### Itemized modification records
╭──
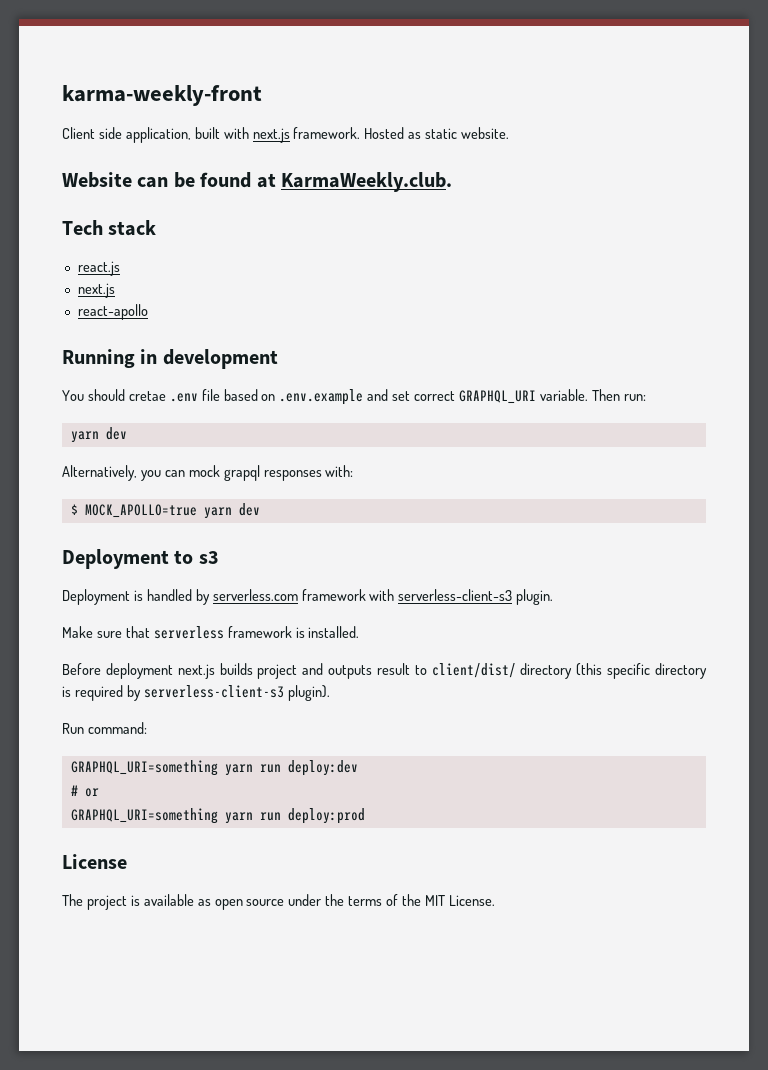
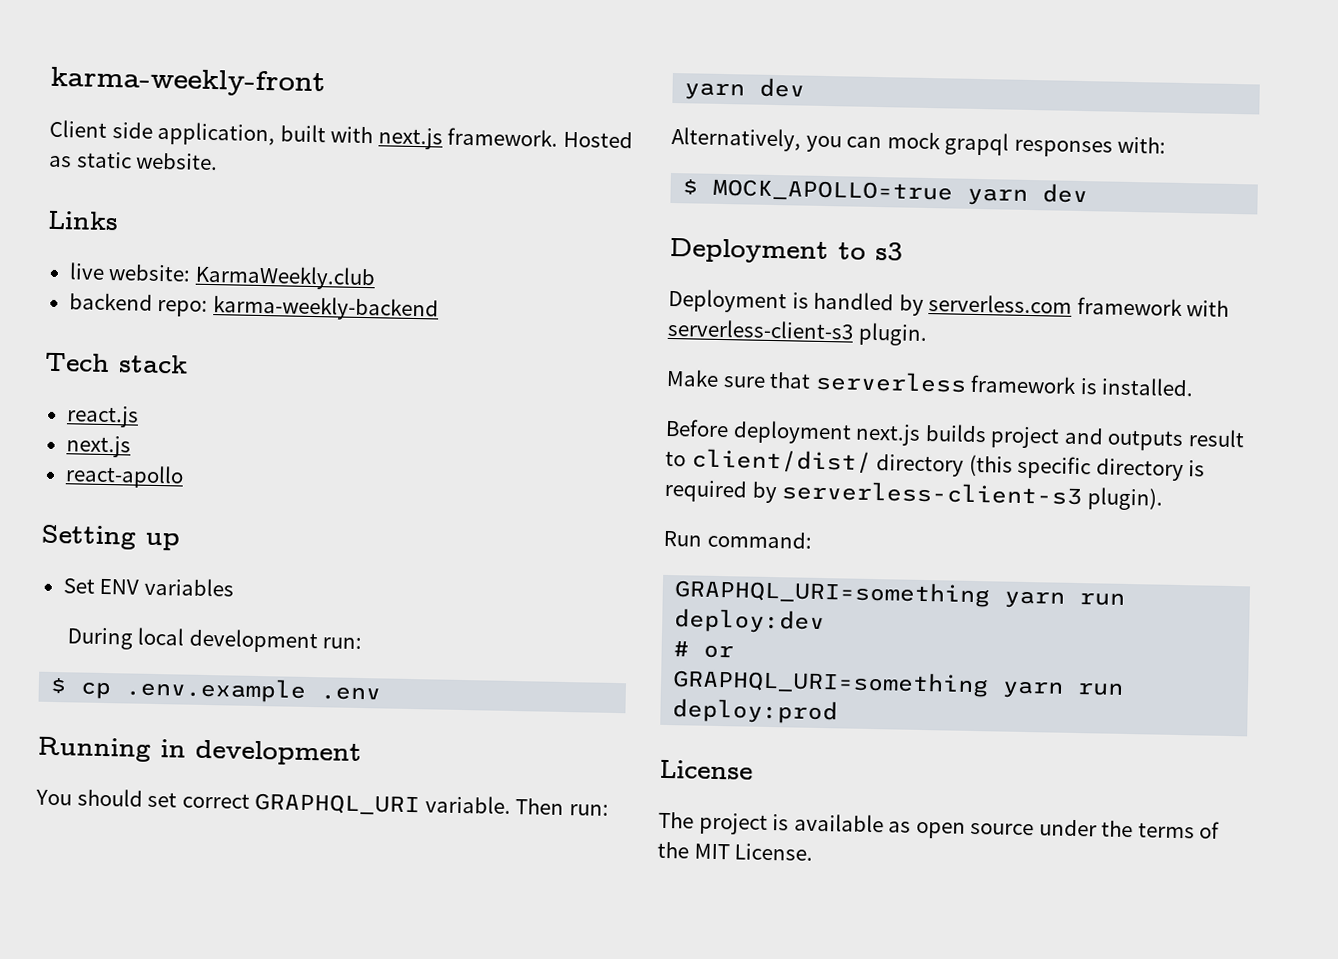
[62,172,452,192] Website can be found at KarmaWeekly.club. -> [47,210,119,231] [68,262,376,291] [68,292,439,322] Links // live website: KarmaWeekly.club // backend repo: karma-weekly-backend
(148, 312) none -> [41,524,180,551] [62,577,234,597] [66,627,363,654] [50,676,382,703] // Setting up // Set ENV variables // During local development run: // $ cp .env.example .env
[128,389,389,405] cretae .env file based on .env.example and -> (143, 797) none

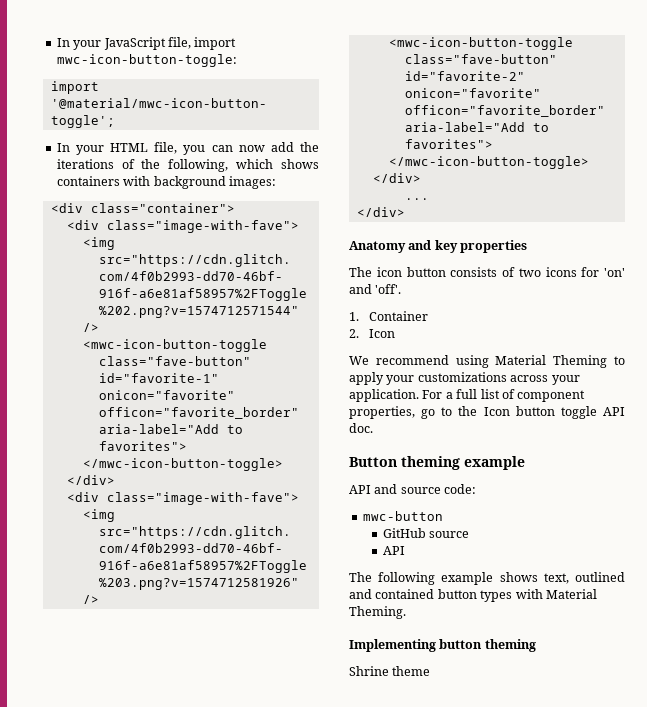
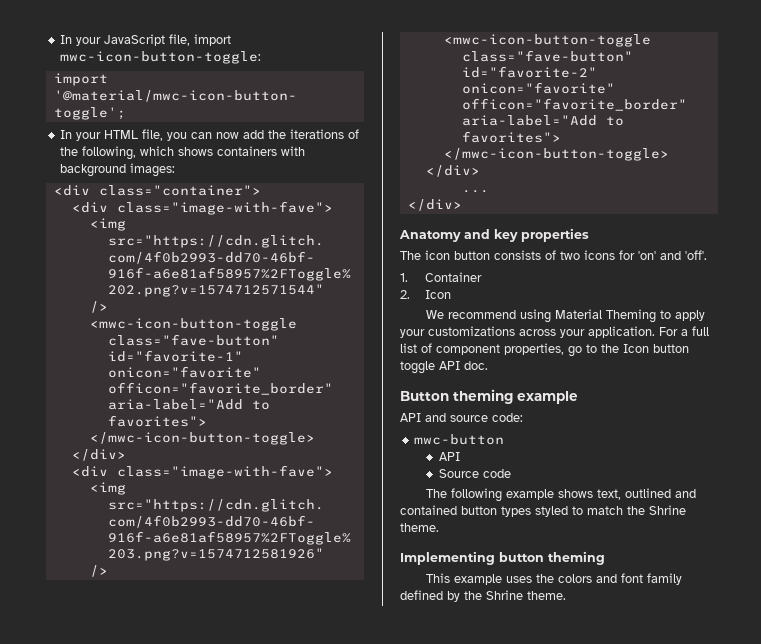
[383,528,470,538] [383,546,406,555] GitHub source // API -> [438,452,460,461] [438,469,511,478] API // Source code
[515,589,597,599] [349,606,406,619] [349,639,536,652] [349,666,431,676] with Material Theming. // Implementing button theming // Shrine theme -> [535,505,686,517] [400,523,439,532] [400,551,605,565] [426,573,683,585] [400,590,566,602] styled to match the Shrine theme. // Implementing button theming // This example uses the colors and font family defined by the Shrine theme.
╰──
### DESCRIPTION OF THE TASK
All preceding records should be duplicated verbatim, images excepted.

### TASK RESPONSE
[62,172,452,192] Website can be found at KarmaWeekly.club. -> [47,210,119,231] [68,262,376,291] [68,292,439,322] Links // live website: KarmaWeekly.club // backend repo: karma-weekly-backend
(148, 312) none -> [41,524,180,551] [62,577,234,597] [66,627,363,654] [50,676,382,703] // Setting up // Set ENV variables // During local development run: // $ cp .env.example .env
[128,389,389,405] cretae .env file based on .env.example and -> (143, 797) none

[383,528,470,538] [383,546,406,555] GitHub source // API -> [438,452,460,461] [438,469,511,478] API // Source code
[515,589,597,599] [349,606,406,619] [349,639,536,652] [349,666,431,676] with Material Theming. // Implementing button theming // Shrine theme -> [535,505,686,517] [400,523,439,532] [400,551,605,565] [426,573,683,585] [400,590,566,602] styled to match the Shrine theme. // Implementing button theming // This example uses the colors and font family defined by the Shrine theme.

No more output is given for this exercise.